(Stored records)
=====
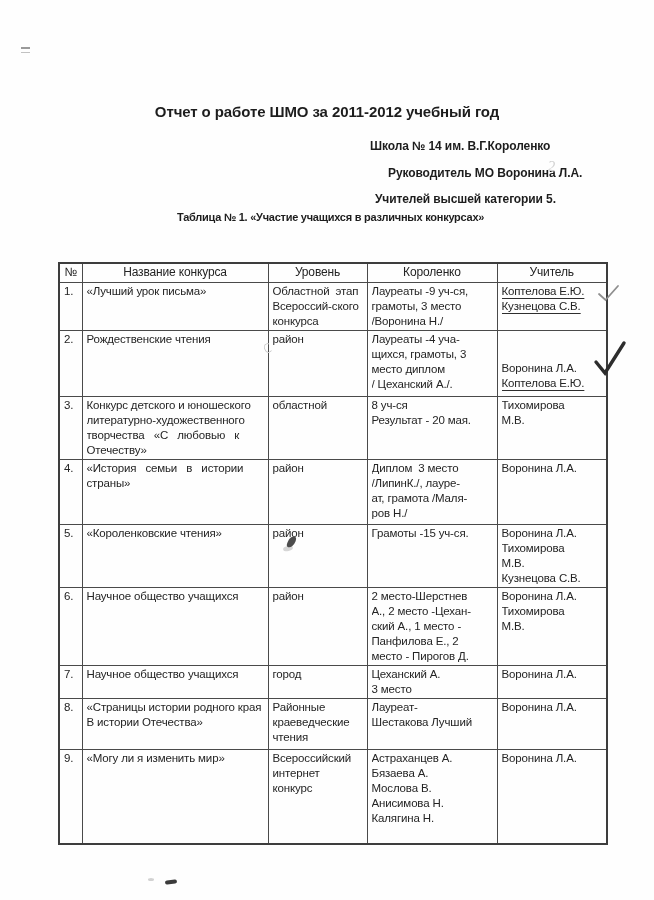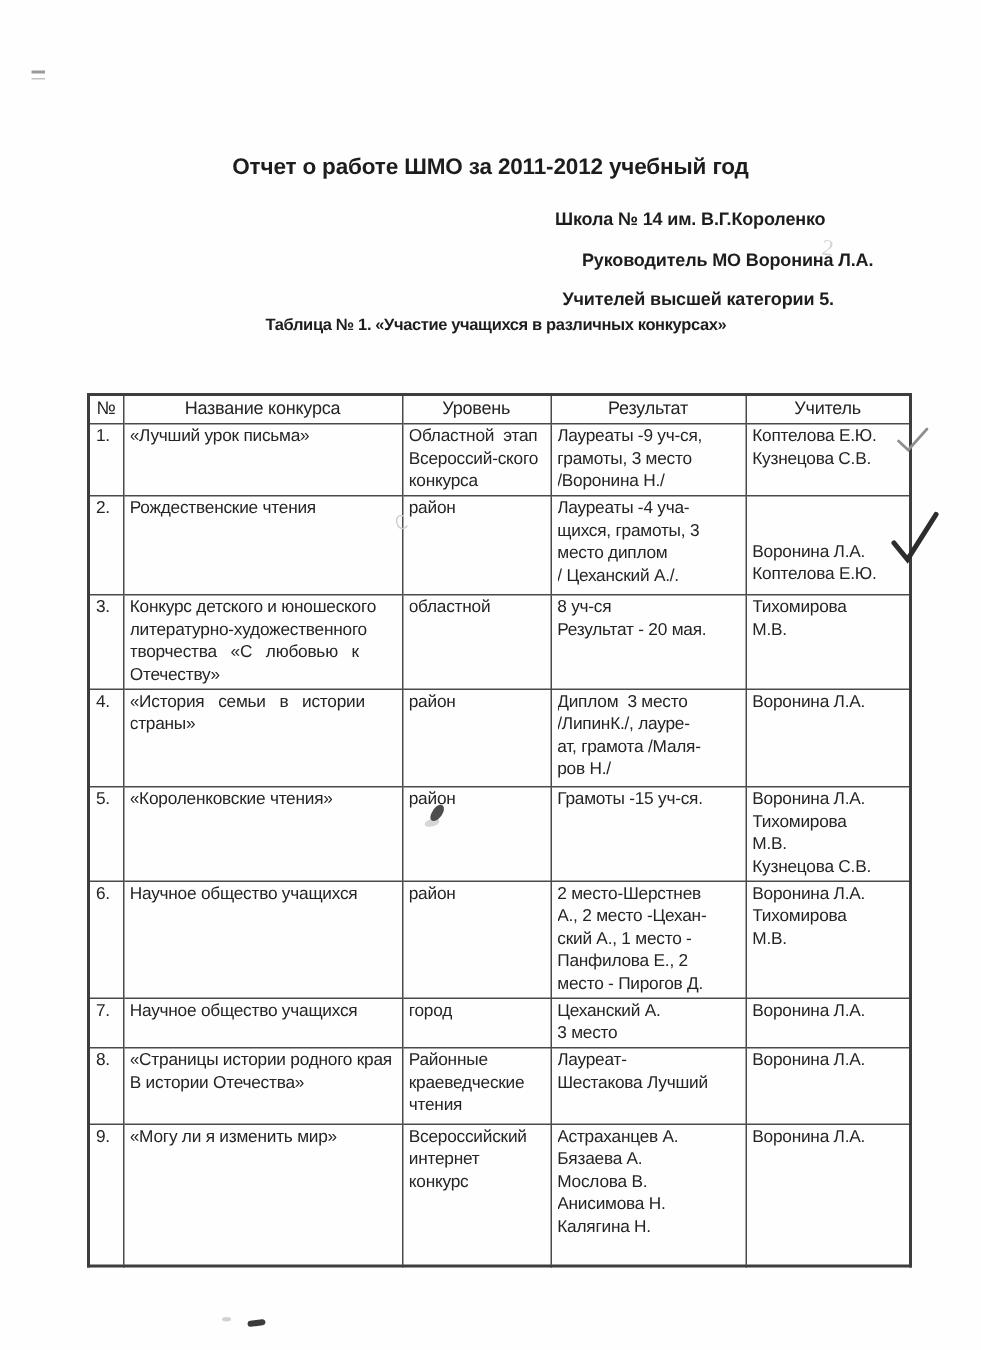--- a/index.html
+++ b/index.html
@@ -117,7 +117,7 @@
           <th class="col-num">№</th>
           <th class="col-name">Название конкурса</th>
           <th class="col-level">Уровень</th>
-          <th class="col-result">Результат</th>
+          <th class="col-result">Короленко</th>
           <th class="col-teacher">Учитель</th>
         </tr>
     </thead>

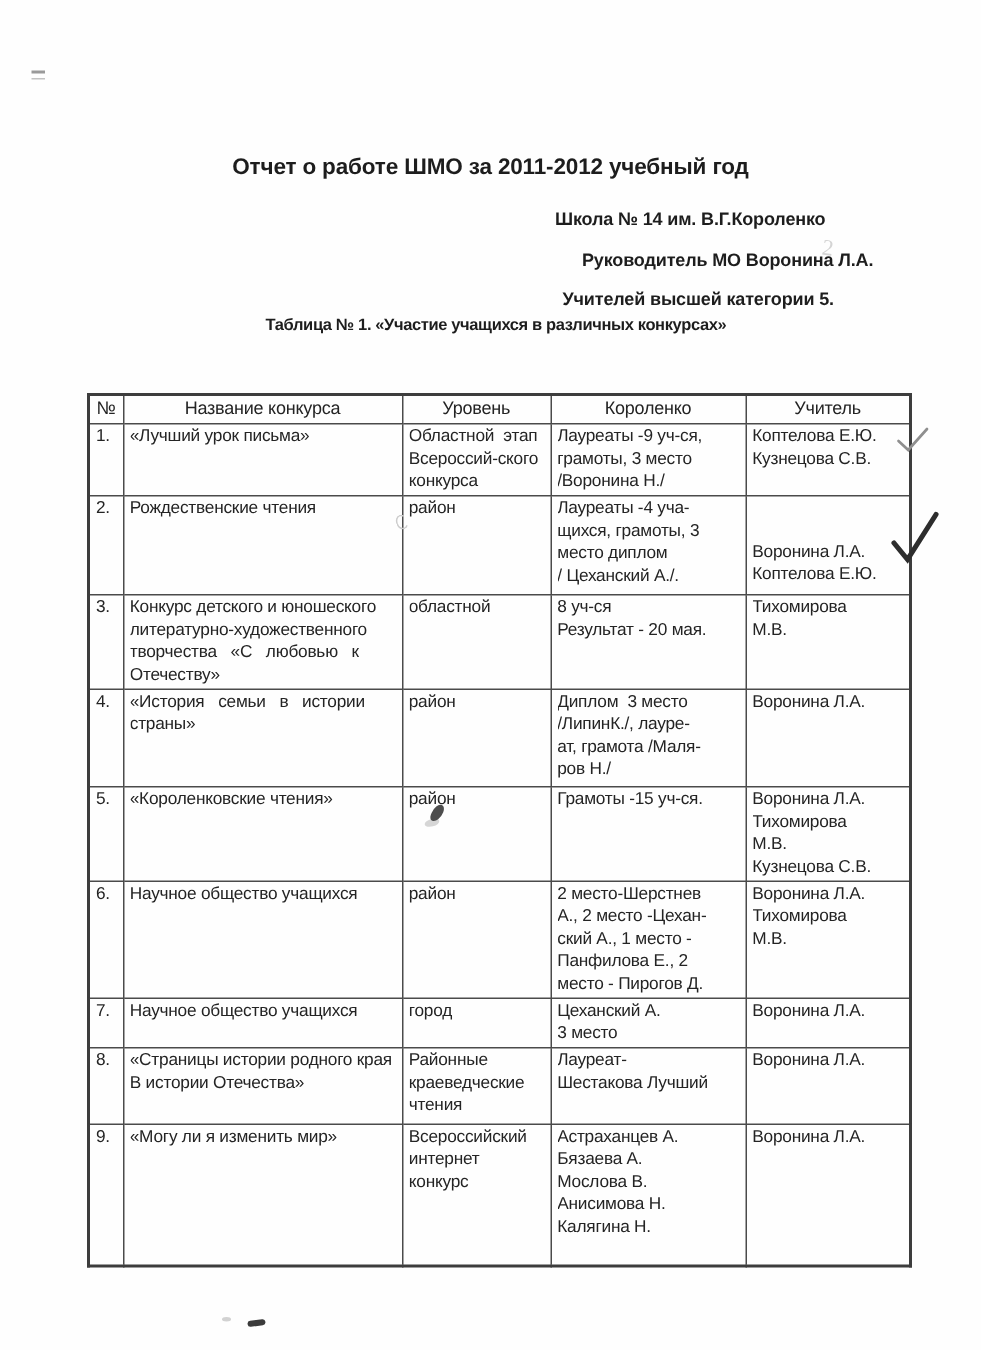--- a/index.html
+++ b/index.html
@@ -70,6 +70,7 @@
   .row-2 .col-teacher { vertical-align:bottom; padding-bottom:5px; }
 
   .uline {
+    text-decoration:underline;
     text-underline-offset:2.5px;
     text-decoration-thickness:1.2px;
     text-decoration-color:#2e2e2e;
=====
**WHAT THE EXERCISE ASKS**: The complete set of records should be written out again, pictures excluded.

**TASK RESPONSE**:
--- a/index.html
+++ b/index.html
@@ -117,7 +117,7 @@
           <th class="col-num">№</th>
           <th class="col-name">Название конкурса</th>
           <th class="col-level">Уровень</th>
-          <th class="col-result">Результат</th>
+          <th class="col-result">Короленко</th>
           <th class="col-teacher">Учитель</th>
         </tr>
     </thead>

--- a/index.html
+++ b/index.html
@@ -70,6 +70,7 @@
   .row-2 .col-teacher { vertical-align:bottom; padding-bottom:5px; }
 
   .uline {
+    text-decoration:underline;
     text-underline-offset:2.5px;
     text-decoration-thickness:1.2px;
     text-decoration-color:#2e2e2e;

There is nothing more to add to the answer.